C'est en voulant remédier à cette lacune que François Major, chercheur à l'Institut de recherche en immunologie et en cancérologie (IRIC) et professeur au département d'informatique et de recherche opérationnelle de l'Université de Montréal, Marc Parisien, étudiant au doctorat, et leur équipe ont été amenés à proposer une approche radicalement différente pour prédire la structure des ARN. Cette approche consiste à assembler la structure in silico à partir de motifs qui tiennent compte de l'ensemble des interactions entre un nucléotide et ses voisins, indépendamment de la séquence de l'ARN. Les bio-informaticiens de l'Université de Montréal ont ainsi pu faire une découverte primordiale: un nombre très restreint de petits motifs de huit nucléotides ou moins suffit pour reconstituer les structures des ARN répertoriées dans les banques de données expérimentales.

"Nous avons pensé que construire un langage structural à partir de mots déjà formés plutôt qu'à partir de lettres prises isolément permettrait de faire de meilleures prédictions quant à la structure qu'adopte une molécule d'ARN dans l'espace", explique François Major. "Notre hypothèse s'est avérée pleinement fondée; nous avons seulement été surpris par le peu de mots que comporte ce langage, dix-neuf pour être plus précis.

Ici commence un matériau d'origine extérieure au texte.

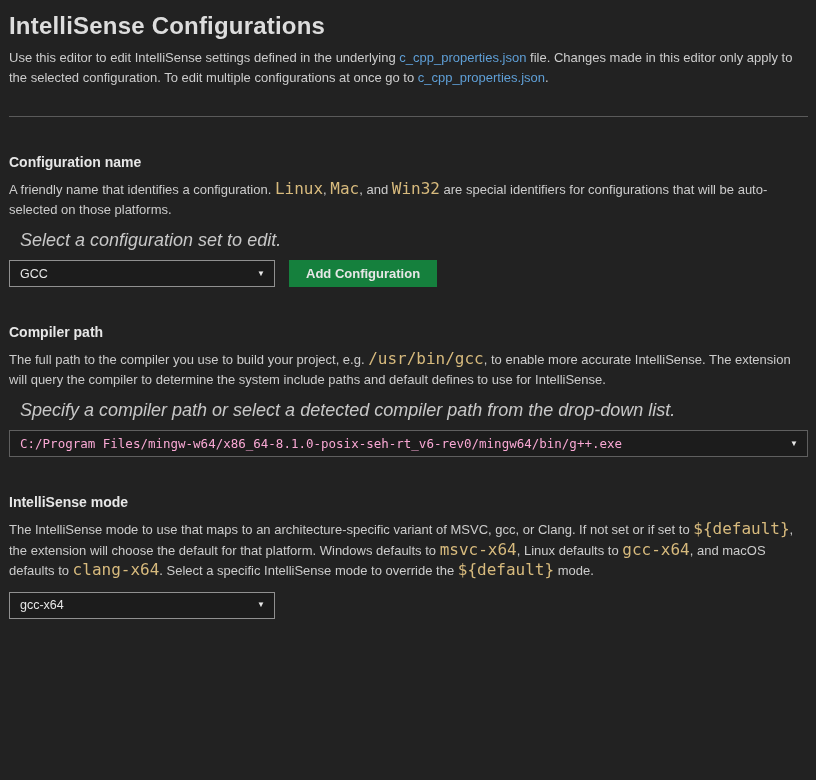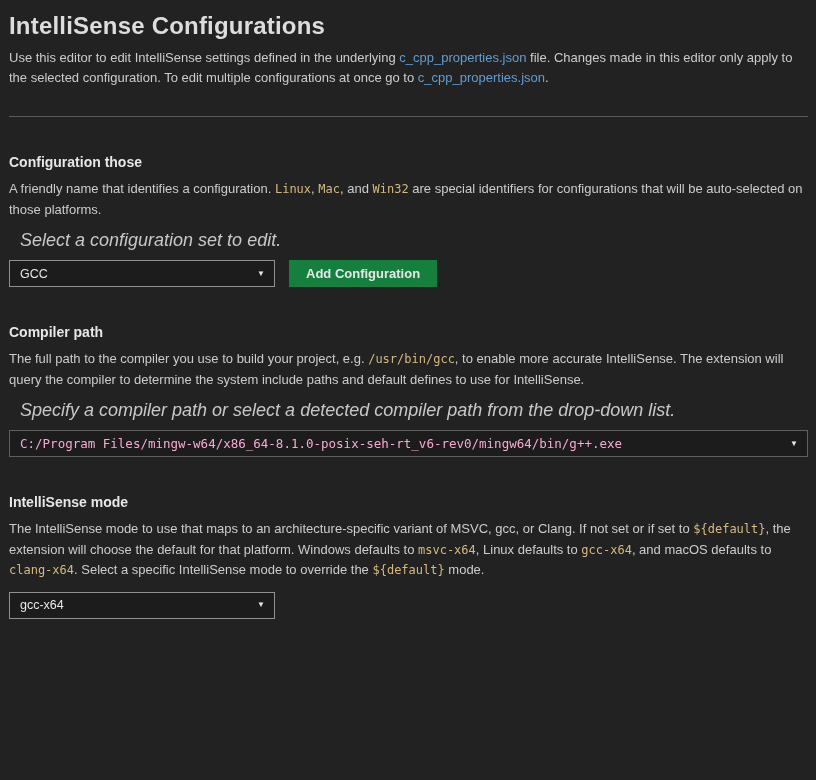"Configuration those" h3 { text: those -> name }
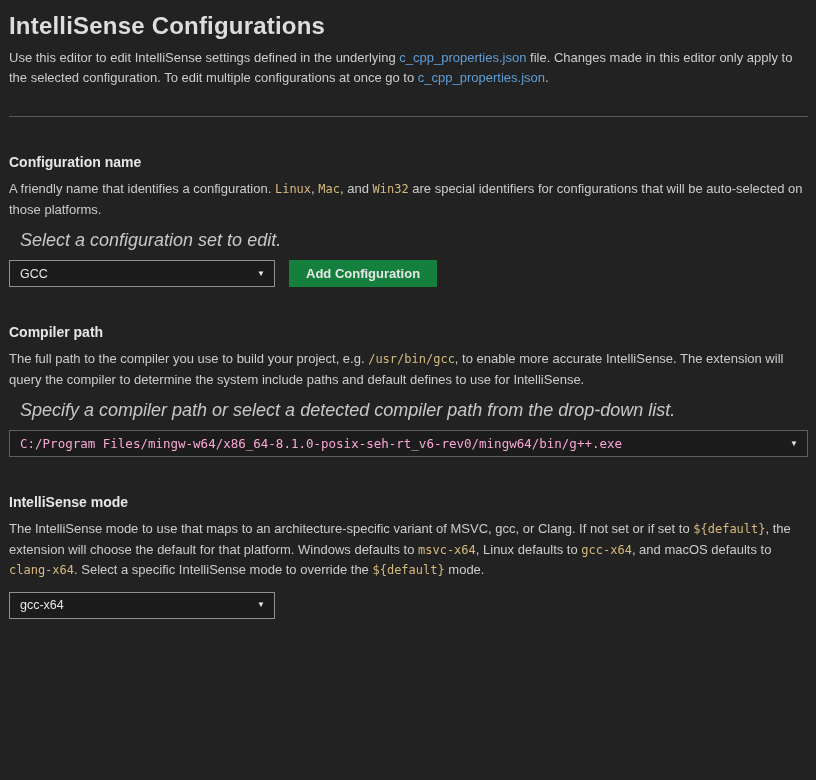"Linux" .desc .code, .code { font-size: 12px -> 16px }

Ce qui n'empêche pas que leurs différentes combinaisons dans l'espace génèrent un très grand nombre de structures tridimensionnelles, d'où l'intérêt de pouvoir maintenant prédire avec le plus d'exactitude possible celle qui correspond à une séquence donnée. Pour ce faire, un premier algorithme, MC-Fold, assigne de façon systématique les différents motifs à chaque segment de la séquence et retient la paire la plus probable en fonction de sa fréquence d'apparition dans les structures déjà connues. Un deuxième algorithme, MC-Sym, assemble ensuite les motifs retenus en tenant compte des contraintes présentes dans les structures existantes. Notre approche est donc une approche statistique fondée sur des données expérimentales."

De nombreuses applications
La prédiction de la structure des ARN n'est pas qu'un exercice académique. Au contraire, vus l'importance biologique et le potentiel thérapeutique des ARN, les algorithmes de prédiction de structure trouvent déjà plusieurs applications. Ainsi, François Major et Marc Parisien ont montré que les nouveaux outils bio-informatiques qu'ils ont mis au point pouvaient servir à mieux comprendre la biologie des virus à ARN tels le VIH. Ils ont également montré leur utilité dans l'identification des microARN, ces molécules régulatrices qui font aujourd'hui l'objet d'intenses recherches mais qui restent difficilement identifiables à partir de la seule séquence génomique. Les microARN, parce qu'ils sont capables de bloquer efficacement et spécifiquement l'activité de gènes-cibles, sont souvent considérés comme la prochaine génération d'agents thérapeutiques. Leur identification sur la base de traits structuraux représente une avancée importante.

Le professeur Major s'intéresse au problème de la prédiction de la structure des ARN depuis près de 20 ans, période au cours de laquelle il a fait plusieurs contributions importantes, en particulier l'idée que la prédiction de structures doit reposer sur les données expérimentales disponibles et non sur un a priori théorique. Les travaux de François Major et de son équipe s'inscrivent dans une tradition d'innovation en bio-informatique à l'Université de Montréal, qui remonte au travail de pionniers tels Robert Cedergren et David Sankoff à partir de la fin des années 1970.